» Activity
For each line of the data below that holds "margin", copy the line.

» Source data
--------------------

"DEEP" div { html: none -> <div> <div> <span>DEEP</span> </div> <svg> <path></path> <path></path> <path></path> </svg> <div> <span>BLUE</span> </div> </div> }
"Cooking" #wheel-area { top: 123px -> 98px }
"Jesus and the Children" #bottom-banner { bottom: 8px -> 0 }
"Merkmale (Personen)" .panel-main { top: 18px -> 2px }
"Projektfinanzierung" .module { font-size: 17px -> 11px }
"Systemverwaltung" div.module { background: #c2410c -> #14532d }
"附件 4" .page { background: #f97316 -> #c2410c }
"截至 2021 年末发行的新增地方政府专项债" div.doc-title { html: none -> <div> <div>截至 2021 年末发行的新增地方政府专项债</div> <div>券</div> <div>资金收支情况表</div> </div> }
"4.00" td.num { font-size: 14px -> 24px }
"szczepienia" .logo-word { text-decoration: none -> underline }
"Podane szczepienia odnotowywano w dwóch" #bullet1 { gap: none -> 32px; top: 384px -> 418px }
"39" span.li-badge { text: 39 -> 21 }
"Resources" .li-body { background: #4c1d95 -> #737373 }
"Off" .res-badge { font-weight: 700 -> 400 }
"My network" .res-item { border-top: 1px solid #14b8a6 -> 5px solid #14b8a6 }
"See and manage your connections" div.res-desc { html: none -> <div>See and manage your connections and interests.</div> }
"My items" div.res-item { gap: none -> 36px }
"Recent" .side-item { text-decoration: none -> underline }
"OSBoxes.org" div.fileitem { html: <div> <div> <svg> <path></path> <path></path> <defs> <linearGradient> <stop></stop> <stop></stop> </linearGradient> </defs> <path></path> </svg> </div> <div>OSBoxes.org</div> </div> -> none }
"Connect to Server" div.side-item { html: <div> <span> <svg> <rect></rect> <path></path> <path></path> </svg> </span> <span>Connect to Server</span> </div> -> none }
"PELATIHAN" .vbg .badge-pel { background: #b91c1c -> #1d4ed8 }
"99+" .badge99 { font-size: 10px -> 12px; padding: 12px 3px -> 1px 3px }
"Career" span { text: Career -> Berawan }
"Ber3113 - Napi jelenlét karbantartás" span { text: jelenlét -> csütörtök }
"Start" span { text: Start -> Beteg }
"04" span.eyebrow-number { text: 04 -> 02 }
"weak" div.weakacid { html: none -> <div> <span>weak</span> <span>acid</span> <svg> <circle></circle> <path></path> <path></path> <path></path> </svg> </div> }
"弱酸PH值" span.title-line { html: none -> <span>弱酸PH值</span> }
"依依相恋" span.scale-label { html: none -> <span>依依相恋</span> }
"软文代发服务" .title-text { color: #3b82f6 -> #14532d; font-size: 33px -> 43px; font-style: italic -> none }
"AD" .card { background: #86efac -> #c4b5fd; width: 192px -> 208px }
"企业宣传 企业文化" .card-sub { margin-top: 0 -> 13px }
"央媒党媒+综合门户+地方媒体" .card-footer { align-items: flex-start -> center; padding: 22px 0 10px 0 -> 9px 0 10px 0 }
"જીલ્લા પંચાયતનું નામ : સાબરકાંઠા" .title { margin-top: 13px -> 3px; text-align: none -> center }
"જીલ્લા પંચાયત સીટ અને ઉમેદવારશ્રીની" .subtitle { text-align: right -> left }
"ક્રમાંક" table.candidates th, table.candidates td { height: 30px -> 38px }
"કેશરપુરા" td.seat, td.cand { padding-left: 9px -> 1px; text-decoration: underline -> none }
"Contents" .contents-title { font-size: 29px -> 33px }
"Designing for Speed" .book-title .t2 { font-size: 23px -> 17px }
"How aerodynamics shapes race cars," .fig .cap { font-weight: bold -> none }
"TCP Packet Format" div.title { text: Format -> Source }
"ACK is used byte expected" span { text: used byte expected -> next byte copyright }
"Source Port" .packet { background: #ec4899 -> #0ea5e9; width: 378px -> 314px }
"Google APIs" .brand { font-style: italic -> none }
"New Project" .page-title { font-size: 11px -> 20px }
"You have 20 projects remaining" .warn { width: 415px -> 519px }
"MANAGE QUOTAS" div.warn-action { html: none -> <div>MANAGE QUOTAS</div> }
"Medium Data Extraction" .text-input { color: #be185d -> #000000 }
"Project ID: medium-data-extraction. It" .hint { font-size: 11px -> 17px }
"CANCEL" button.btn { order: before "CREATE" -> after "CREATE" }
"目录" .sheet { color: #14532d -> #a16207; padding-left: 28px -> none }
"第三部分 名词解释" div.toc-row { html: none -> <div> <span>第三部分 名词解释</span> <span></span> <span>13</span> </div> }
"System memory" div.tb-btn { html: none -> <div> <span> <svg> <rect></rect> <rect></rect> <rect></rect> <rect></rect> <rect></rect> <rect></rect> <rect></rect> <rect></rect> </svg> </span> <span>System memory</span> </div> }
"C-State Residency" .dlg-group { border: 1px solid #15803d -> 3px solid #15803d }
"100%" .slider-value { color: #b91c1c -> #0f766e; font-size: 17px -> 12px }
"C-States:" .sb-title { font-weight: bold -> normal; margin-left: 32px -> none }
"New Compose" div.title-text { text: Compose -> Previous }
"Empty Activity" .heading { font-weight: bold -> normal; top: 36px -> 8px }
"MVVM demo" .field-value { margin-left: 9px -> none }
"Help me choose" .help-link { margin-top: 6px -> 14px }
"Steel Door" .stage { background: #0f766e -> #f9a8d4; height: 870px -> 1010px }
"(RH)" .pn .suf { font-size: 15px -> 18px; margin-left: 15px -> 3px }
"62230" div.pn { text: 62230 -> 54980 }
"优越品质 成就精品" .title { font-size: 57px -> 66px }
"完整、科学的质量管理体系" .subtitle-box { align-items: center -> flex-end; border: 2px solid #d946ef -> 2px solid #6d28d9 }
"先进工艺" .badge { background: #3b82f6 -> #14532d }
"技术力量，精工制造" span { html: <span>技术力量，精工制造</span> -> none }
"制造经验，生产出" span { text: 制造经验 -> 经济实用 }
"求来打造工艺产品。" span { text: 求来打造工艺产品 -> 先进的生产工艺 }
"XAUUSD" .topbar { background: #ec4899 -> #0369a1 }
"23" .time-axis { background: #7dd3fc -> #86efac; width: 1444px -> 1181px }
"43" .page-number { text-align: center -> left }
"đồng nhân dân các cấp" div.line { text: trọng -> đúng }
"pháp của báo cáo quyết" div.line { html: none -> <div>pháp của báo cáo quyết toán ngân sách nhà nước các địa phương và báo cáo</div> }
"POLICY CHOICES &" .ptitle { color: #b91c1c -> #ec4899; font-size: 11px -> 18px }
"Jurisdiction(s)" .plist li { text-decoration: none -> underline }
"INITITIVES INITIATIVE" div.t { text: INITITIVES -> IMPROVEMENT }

--------------------

» Task output
"企业宣传 企业文化" .card-sub { margin-top: 0 -> 13px }
"જીલ્લા પંચાયતનું નામ : સાબરકાંઠા" .title { margin-top: 13px -> 3px; text-align: none -> center }
"C-States:" .sb-title { font-weight: bold -> normal; margin-left: 32px -> none }
"MVVM demo" .field-value { margin-left: 9px -> none }
"Help me choose" .help-link { margin-top: 6px -> 14px }
"(RH)" .pn .suf { font-size: 15px -> 18px; margin-left: 15px -> 3px }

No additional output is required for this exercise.